Practical AI engineering: shipping LLM features that hold up

There is a wide gap between a demo that works in front of an audience and a feature that survives real users for a month. I have shipped a few LLM features now, and almost everything I learned the hard way lives in that gap.

The demo is the easy 80 percent

Wiring up a model and getting a good answer takes an afternoon. The remaining work is everything that happens when the input is weird, the model is confidently wrong, or the user asks something you never tested. That part takes the other three weeks, and it is the part that decides whether anyone keeps using the thing.

So plan for it. Budget more time for evaluation and guardrails than for the happy path, because the happy path mostly builds itself.

RAG: retrieval is the hard part, not generation

Most useful LLM features need your data, not just the model’s training. Retrieval-augmented generation is the standard answer: find the relevant chunks, put them in the prompt, let the model answer from them. Simple to describe, fiddly to get right.

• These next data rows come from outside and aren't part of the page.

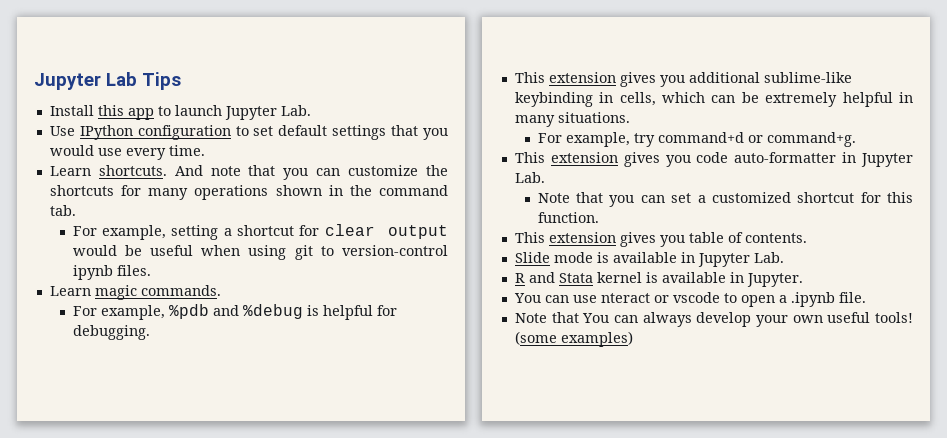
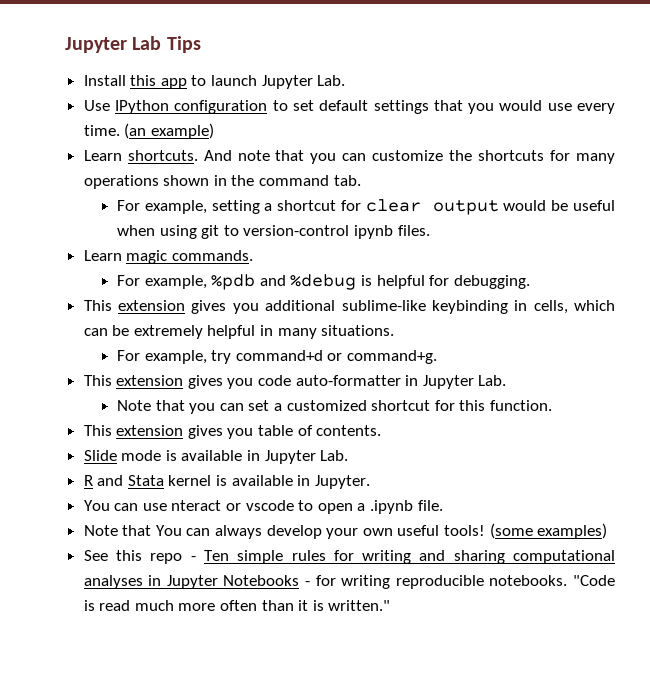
(205, 150) none -> [124,123,214,139] (an example)
(633, 339) none -> [83,550,615,564] [83,575,615,589] [83,600,391,611] // See this repo - Ten simple rules for writing and sharing computational analyses in Jupyter Notebooks - for writing reproducible notebooks. "Code is read much more often than it is written."

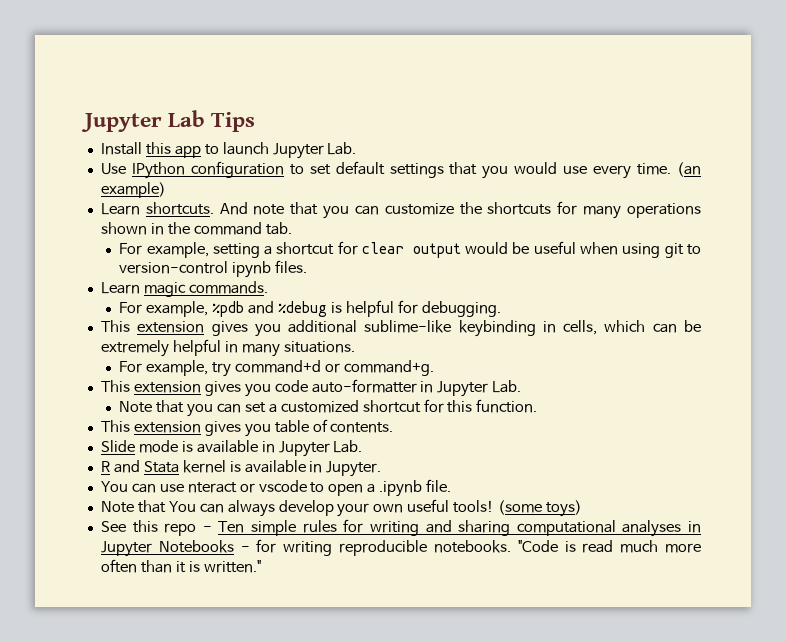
[537,523,608,539] examples) -> [545,500,582,517] toys)

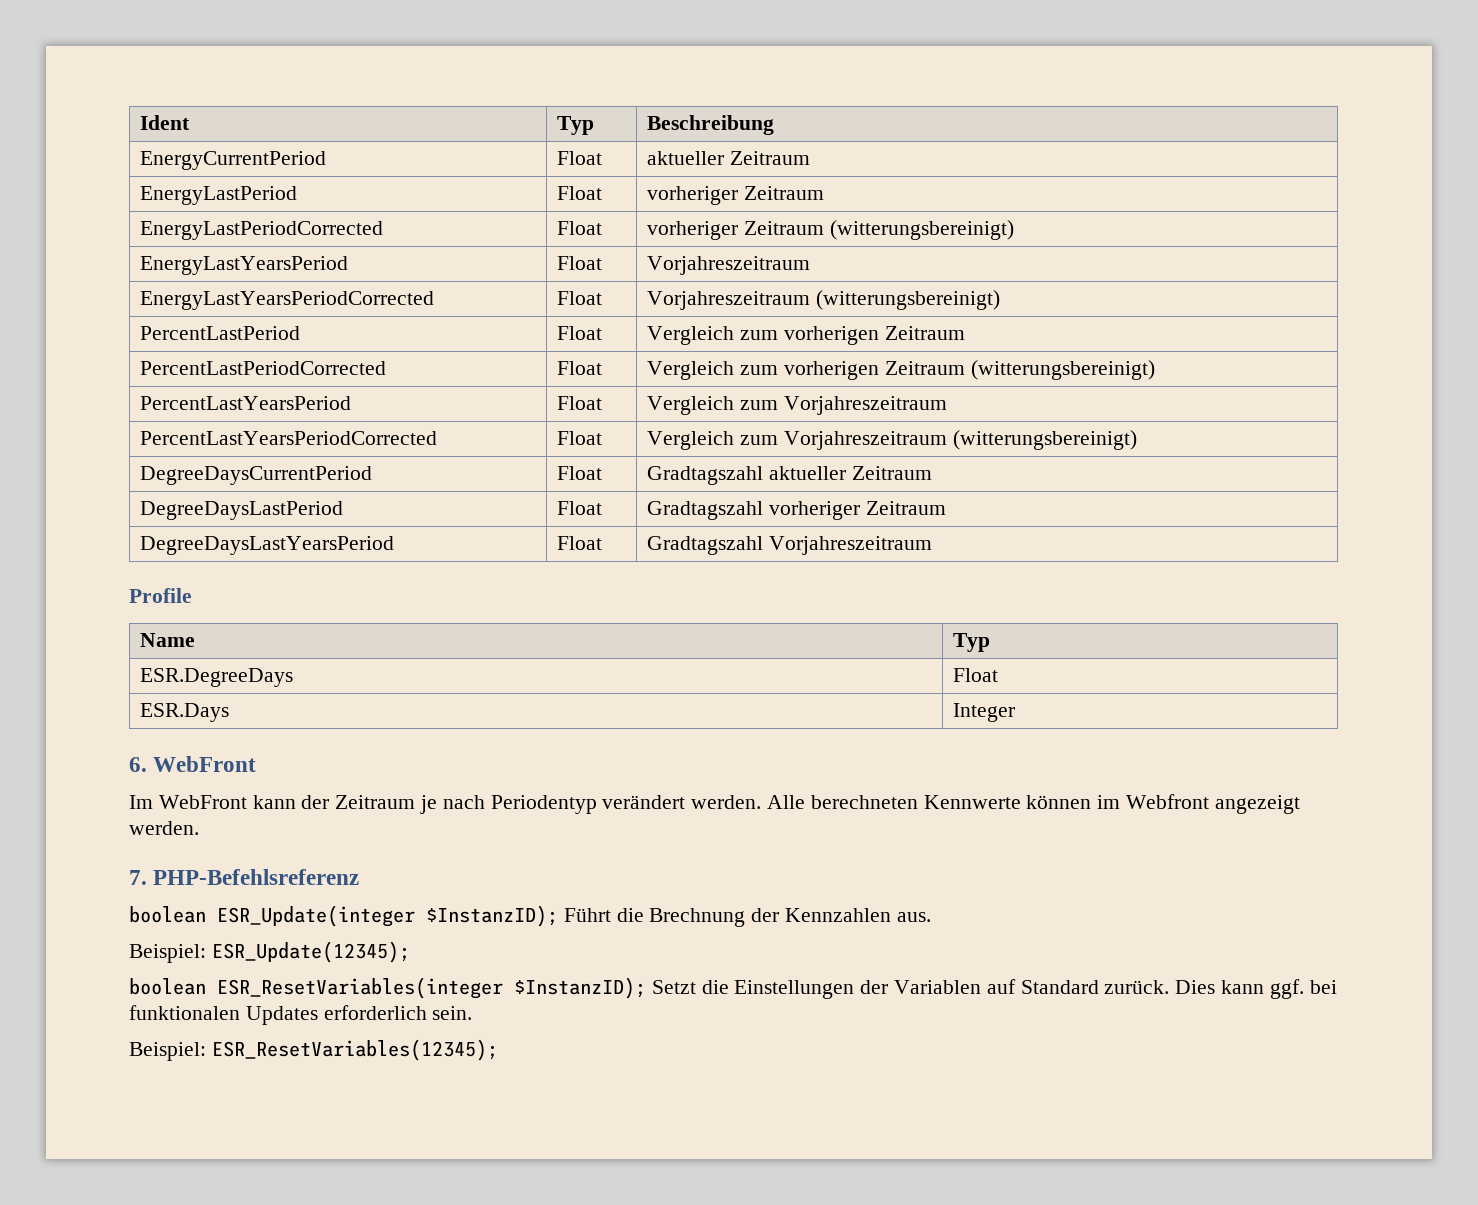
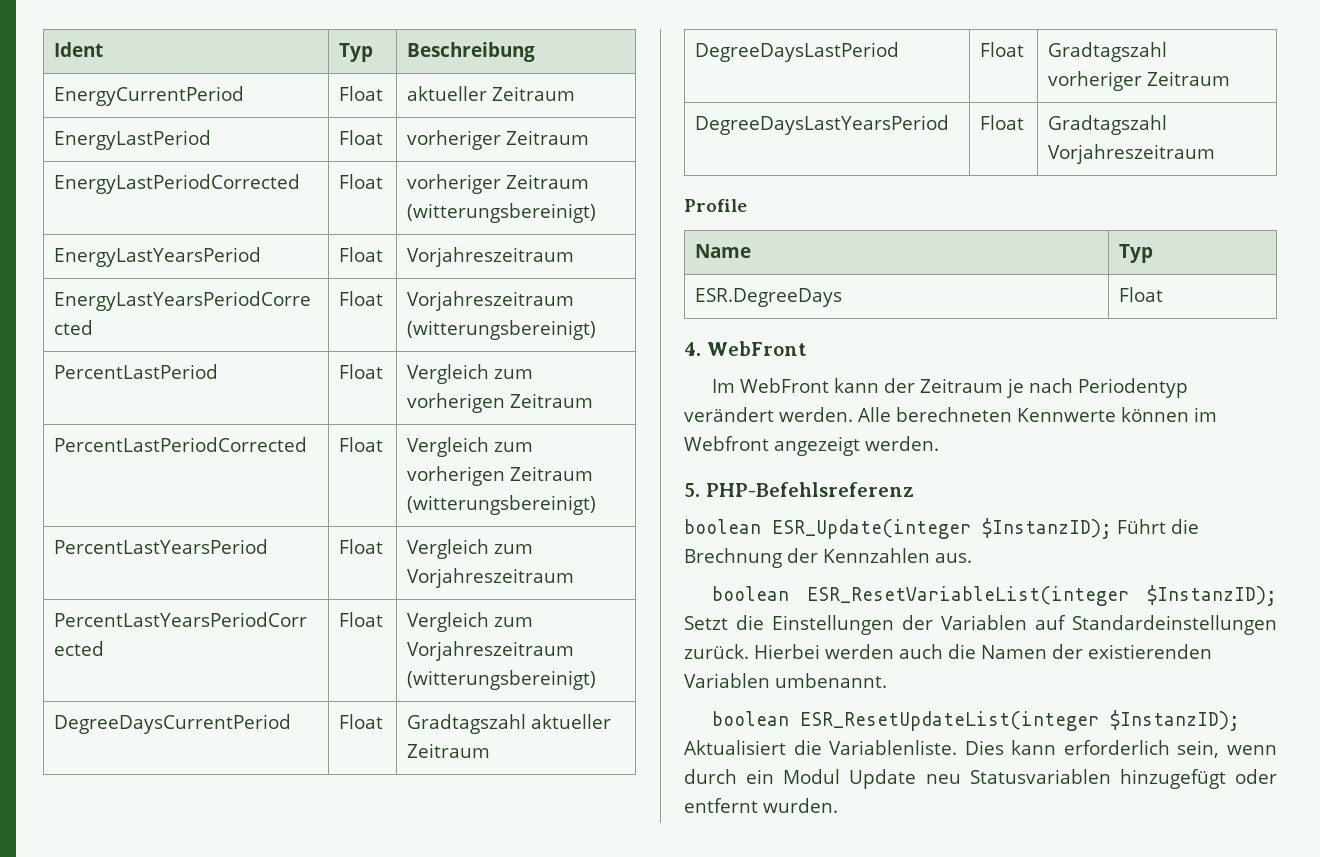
[140,703,230,722] [953,703,1016,722] [129,757,147,772] // ESR.Days | Integer // 6. -> [684,342,701,356] // 4.
[129,870,147,885] 7. -> [684,483,700,497] 5.
[129,941,410,963] [129,977,503,999] // Beispiel: ESR_Update(12345); // boolean ESR_ResetVariables(integer -> [711,586,1129,606] // boolean ESR_ResetVariableList(integer
[1020,979,1337,999] [129,1005,473,1025] [129,1039,498,1061] Standard zurück. Dies kann ggf. bei funktionalen Updates erforderlich sein. // Beispiel: ESR_ResetVariables(12345); -> [1072,615,1277,635] [684,644,1212,659] [684,673,887,688] [711,710,1240,731] [684,740,1277,758] [684,769,1277,789] [684,798,838,813] Standardeinstellungen zurück. Hierbei werden auch die Namen der existierenden Variablen umbenannt. // boolean ESR_ResetUpdateList(integer $InstanzID); Aktualisiert die Variablenliste. Dies kann erforderlich sein, wenn durch ein Modul Update neu Statusvariablen hinzugefügt oder entfernt wurden.

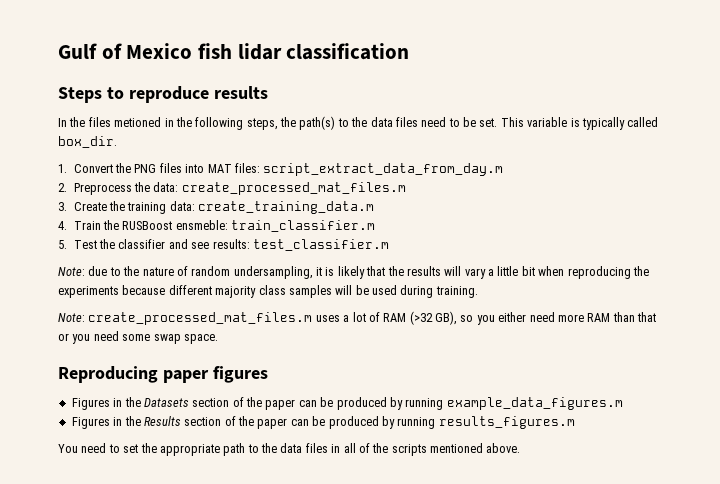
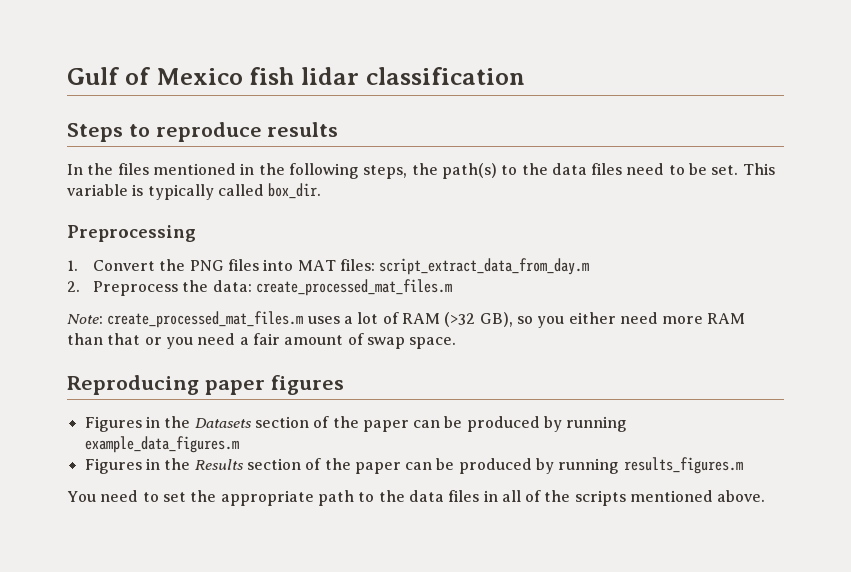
[114,117,162,127] metioned -> [152,163,236,175] mentioned
(117, 142) none -> [67,225,196,242] // Preprocessing
[58,201,375,214] [58,220,376,232] [58,239,389,251] [58,266,649,279] [58,285,478,298] // 3. Create the training data: create_training_data.m // 4. Train the RUSBoost ensmeble: train_classifier.m // 5. Test the classifier and see results: test_classifier.m // Note: due to the nature of random undersampling, it is likely that the results will vary a little bit when reproducing the experiments because different majority class samples will be used during training. -> (452, 287) none
[122,334,151,341] some -> [239,333,364,345] a fair amount of

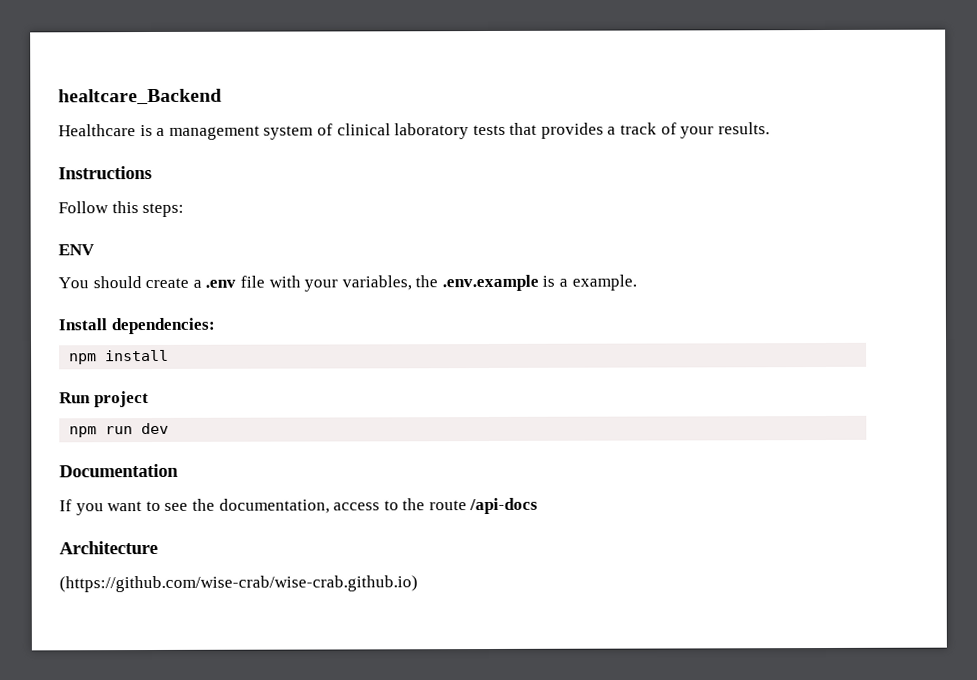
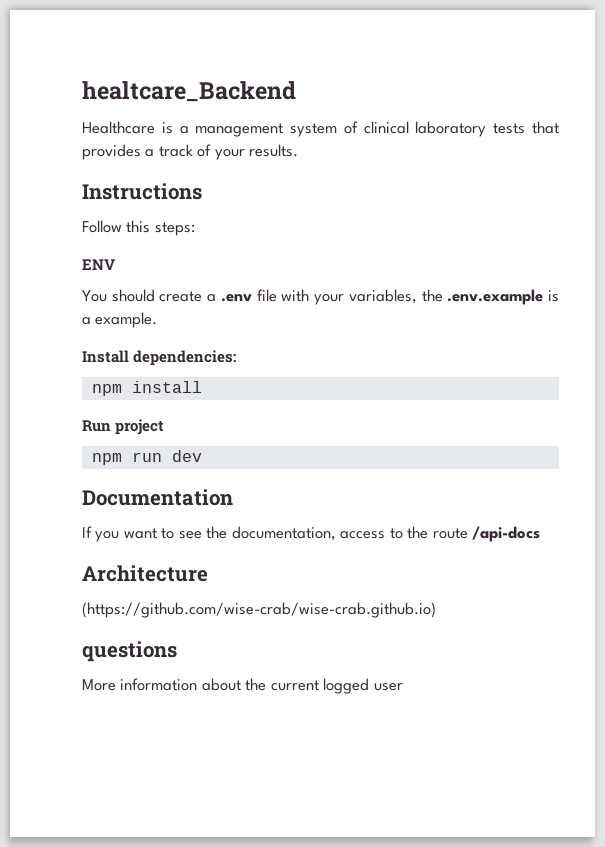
(418, 584) none -> [82,641,177,662] [82,678,403,694] // questions // More information about the current logged user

The quality of a RAG system is almost entirely the quality of its retrieval. If you fetch the wrong chunks, no amount of prompt cleverness saves you. Spend your time on chunking strategy, on whether you actually need embeddings or whether plain keyword search wins for your data, and on measuring whether the retrieved context contains the answer before you ever look at the generation step.

One concrete tip: log the retrieved chunks for every query in development. Half my RAG bugs were obvious the moment I saw what the retriever actually pulled.

You cannot improve what you do not measure

“It seems better” is not a metric. Before you tune anything, build a small evaluation set: thirty to fifty real inputs with known good outputs. Run it on every change. It feels like overkill until the day a prompt tweak that “obviously improved things” quietly broke a third of your cases.

Evals do not need to be fancy. A spreadsheet of inputs, expected behavior, and a pass or fail you check by eye beats no evals at all. Automate it later once you know what you are measuring.

Treat the model output as untrusted

This is the lesson that connects to security. Model output is just text, and if you feed it into a database query, a shell command, or another system, it can do damage the same way user input can. If an agent reads untrusted content, that content can carry instructions, which is the prompt-injection problem I cover in agentic AI in cybersecurity.

Validate structured output against a schema. Never pass raw model text into anything that executes. The same “input is hostile” mindset from my developer security checklist applies directly to what comes out of the model, not just what goes in.

Cost and latency are product decisions

The biggest model is rarely the right default. A smaller model that answers in 400 milliseconds often beats a larger one that takes four seconds, because users feel latency immediately and judge quality slowly. Cache aggressively. Route easy queries to cheap models and save the expensive one for the hard cases.

Pick your model tier on purpose. I default to the most capable model while building, then drop down once I know which calls actually need the horsepower.

Where this leaves you

Shipping AI features is mostly normal engineering with a probabilistic component bolted on. The model is the fun part and the smallest part. Retrieval, evaluation, validation, and the plumbing around it are the job. If you are building the surrounding system from scratch, the patterns in modern full-stack architecture are where the model actually has to live.